(Records from a data collection)
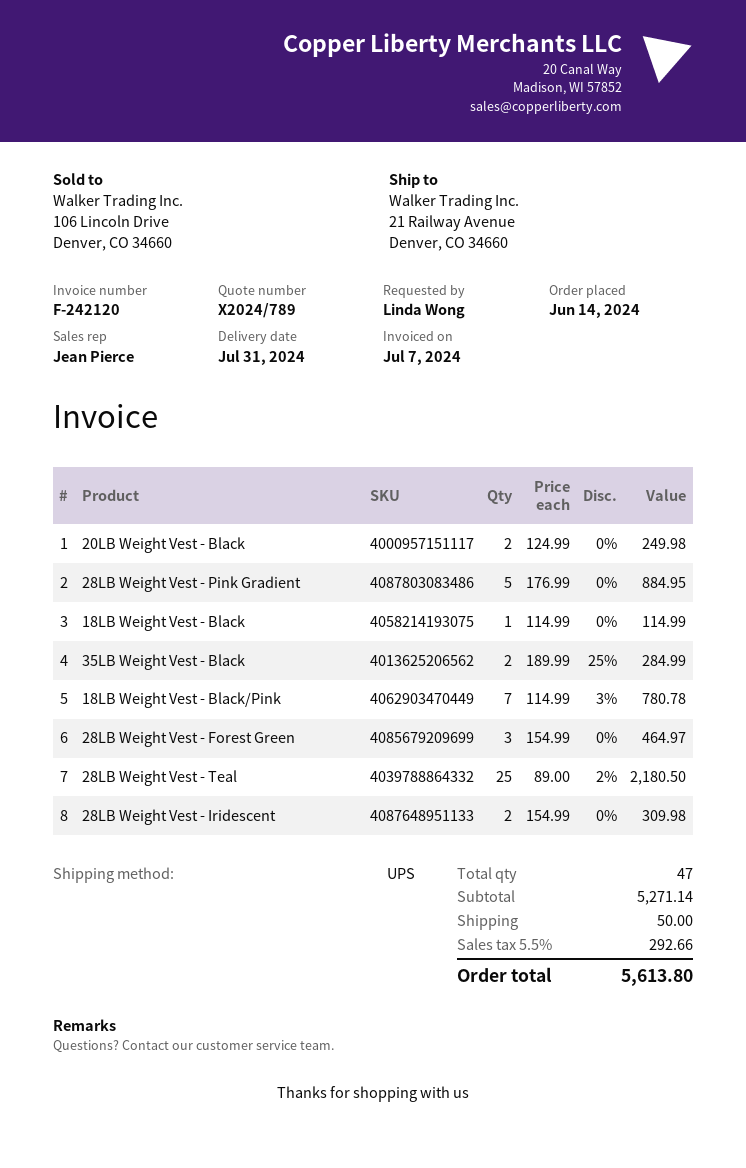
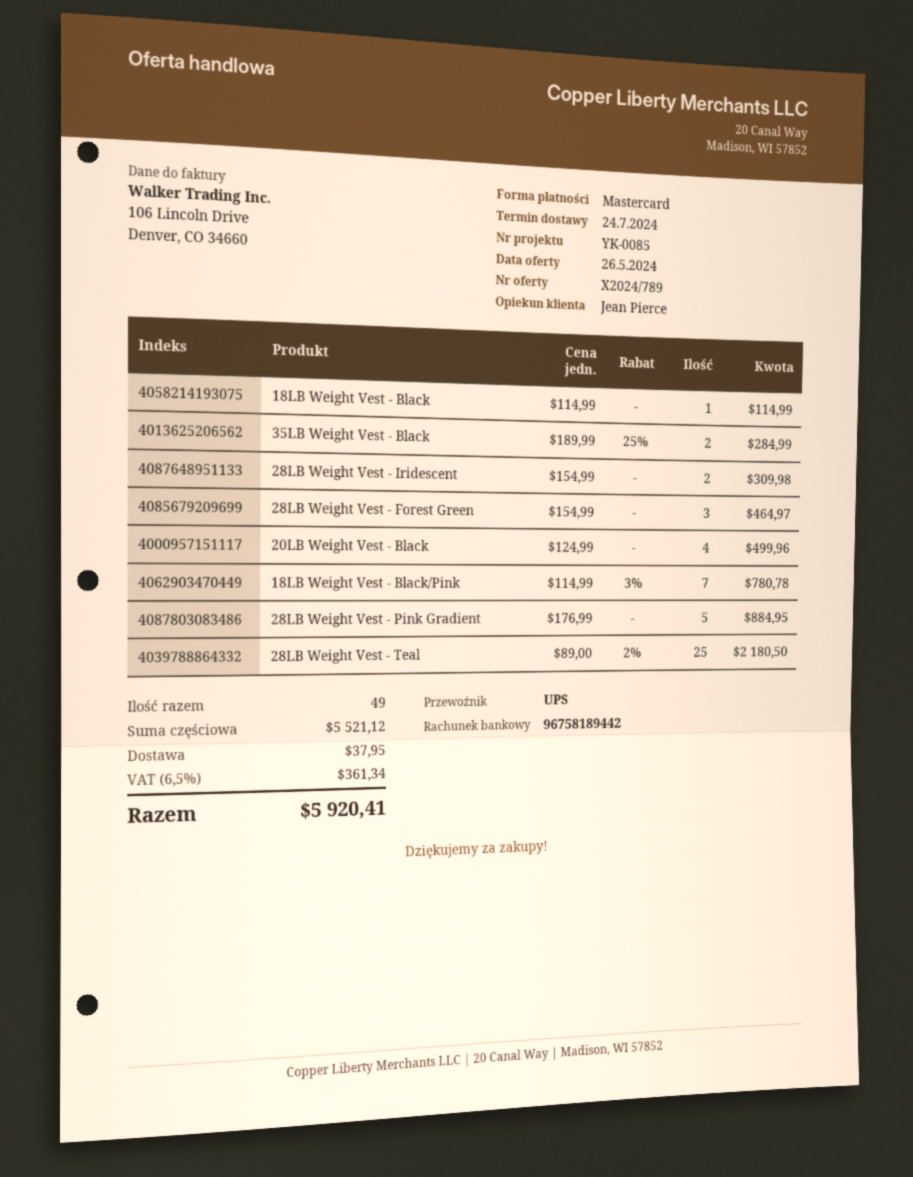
delivery date: 2024-07-31 -> 2024-07-24
20LB Weight Vest - Black: 2 x 124.99 = 249.98 -> 4 x 124.99 = 499.96
total quantity: 47 -> 49
subtotal: 5271.14 -> 5521.12
shipping: 50.00 -> 37.95
tax: 5.5% = 292.66 -> 6.5% = 361.34
total: 5613.80 -> 5920.41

_INSTRUCTIONS FOR THE TASK_
From the line containing "20LB Weight Vest" to the final line of the data, repeat each line exactly. Include both ends.

_ANSWER SECTION_
20LB Weight Vest - Black: 2 x 124.99 = 249.98 -> 4 x 124.99 = 499.96
total quantity: 47 -> 49
subtotal: 5271.14 -> 5521.12
shipping: 50.00 -> 37.95
tax: 5.5% = 292.66 -> 6.5% = 361.34
total: 5613.80 -> 5920.41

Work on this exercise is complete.